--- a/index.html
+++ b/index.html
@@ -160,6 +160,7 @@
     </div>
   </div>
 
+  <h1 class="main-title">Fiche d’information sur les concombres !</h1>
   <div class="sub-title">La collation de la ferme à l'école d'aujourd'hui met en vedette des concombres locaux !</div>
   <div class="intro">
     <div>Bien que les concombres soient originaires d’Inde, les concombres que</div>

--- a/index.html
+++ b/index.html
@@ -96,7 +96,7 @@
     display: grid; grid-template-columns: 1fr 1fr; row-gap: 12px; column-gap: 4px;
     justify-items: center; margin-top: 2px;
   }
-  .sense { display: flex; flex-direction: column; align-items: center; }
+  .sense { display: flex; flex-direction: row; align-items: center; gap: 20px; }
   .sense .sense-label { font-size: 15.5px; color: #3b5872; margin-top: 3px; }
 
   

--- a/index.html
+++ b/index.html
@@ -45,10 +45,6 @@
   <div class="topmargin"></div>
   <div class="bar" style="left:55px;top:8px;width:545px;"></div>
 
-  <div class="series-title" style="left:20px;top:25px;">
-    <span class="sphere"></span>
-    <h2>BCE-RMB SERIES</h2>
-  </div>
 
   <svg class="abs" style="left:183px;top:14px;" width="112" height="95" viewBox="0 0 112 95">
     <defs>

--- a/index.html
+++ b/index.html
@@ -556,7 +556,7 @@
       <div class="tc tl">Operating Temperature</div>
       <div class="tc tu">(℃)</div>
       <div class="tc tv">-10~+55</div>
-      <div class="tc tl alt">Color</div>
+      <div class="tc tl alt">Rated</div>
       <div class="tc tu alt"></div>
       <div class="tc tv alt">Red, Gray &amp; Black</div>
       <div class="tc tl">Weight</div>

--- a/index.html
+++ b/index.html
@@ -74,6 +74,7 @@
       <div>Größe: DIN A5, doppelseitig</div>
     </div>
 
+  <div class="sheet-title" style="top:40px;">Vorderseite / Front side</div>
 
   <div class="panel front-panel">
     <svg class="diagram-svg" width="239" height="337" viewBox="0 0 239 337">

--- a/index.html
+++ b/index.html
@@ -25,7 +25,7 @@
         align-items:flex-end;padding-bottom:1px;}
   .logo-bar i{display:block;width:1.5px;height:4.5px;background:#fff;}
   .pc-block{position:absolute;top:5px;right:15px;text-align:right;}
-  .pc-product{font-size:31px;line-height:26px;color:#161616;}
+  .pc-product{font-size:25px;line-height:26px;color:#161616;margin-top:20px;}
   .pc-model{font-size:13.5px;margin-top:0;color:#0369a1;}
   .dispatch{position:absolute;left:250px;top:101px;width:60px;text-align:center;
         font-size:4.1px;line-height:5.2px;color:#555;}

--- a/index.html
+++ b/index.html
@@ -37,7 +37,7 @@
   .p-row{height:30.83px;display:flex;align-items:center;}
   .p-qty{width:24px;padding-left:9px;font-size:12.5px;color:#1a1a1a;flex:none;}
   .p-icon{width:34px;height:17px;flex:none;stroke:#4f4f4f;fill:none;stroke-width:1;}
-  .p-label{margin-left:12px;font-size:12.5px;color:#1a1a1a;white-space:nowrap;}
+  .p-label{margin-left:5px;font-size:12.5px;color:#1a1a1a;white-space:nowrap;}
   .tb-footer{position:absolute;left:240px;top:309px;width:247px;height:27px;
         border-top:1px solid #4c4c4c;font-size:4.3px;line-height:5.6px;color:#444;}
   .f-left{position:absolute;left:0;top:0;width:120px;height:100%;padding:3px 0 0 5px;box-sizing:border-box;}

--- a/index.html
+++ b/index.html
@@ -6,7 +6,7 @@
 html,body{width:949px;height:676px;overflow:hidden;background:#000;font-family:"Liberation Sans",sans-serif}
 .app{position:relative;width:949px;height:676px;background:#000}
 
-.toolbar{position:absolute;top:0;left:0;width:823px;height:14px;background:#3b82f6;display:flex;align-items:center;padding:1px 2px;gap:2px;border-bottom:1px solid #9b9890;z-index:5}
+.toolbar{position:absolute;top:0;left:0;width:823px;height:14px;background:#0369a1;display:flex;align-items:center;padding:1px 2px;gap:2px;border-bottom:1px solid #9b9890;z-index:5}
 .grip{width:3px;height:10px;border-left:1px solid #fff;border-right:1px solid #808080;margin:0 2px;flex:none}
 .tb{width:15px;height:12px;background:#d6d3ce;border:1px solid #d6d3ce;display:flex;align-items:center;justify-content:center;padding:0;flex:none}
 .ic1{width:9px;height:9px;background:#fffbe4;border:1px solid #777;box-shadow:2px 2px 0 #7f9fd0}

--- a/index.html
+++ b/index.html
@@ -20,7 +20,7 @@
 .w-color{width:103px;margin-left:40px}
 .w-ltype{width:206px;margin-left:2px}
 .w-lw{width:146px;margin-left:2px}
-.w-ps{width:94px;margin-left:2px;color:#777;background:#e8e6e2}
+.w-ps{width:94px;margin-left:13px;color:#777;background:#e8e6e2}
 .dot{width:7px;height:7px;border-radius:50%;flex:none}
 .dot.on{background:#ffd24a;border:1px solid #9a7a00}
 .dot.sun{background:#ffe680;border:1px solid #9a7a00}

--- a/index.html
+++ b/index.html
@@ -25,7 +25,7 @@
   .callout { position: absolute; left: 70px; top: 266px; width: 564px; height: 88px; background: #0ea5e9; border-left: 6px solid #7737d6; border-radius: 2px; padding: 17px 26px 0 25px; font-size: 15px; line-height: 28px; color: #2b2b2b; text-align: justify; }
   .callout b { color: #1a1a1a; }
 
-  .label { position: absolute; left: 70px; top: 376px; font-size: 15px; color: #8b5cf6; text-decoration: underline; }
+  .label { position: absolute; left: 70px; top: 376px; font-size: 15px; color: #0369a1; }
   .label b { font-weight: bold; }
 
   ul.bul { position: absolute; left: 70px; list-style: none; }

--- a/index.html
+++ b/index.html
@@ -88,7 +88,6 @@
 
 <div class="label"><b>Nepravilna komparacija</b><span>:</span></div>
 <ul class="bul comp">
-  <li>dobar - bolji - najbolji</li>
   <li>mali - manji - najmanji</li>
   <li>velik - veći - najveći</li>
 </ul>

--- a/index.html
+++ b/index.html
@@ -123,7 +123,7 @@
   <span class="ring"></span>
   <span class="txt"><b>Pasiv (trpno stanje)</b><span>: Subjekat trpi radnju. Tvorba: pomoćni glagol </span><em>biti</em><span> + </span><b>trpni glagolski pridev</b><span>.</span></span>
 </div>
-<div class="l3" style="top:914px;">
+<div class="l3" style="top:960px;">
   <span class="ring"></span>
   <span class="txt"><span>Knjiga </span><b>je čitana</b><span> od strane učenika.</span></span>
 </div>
· · ·
▸ THE TASK
Starting with the first line of the data above, copy each line exactly until you reach the line with "-96,7 +96,7 @@"; include that line as well.

▸ EXERCISE OUTPUT
--- a/index.html
+++ b/index.html
@@ -160,6 +160,7 @@
     </div>
   </div>
 
+  <h1 class="main-title">Fiche d’information sur les concombres !</h1>
   <div class="sub-title">La collation de la ferme à l'école d'aujourd'hui met en vedette des concombres locaux !</div>
   <div class="intro">
     <div>Bien que les concombres soient originaires d’Inde, les concombres que</div>

--- a/index.html
+++ b/index.html
@@ -96,7 +96,7 @@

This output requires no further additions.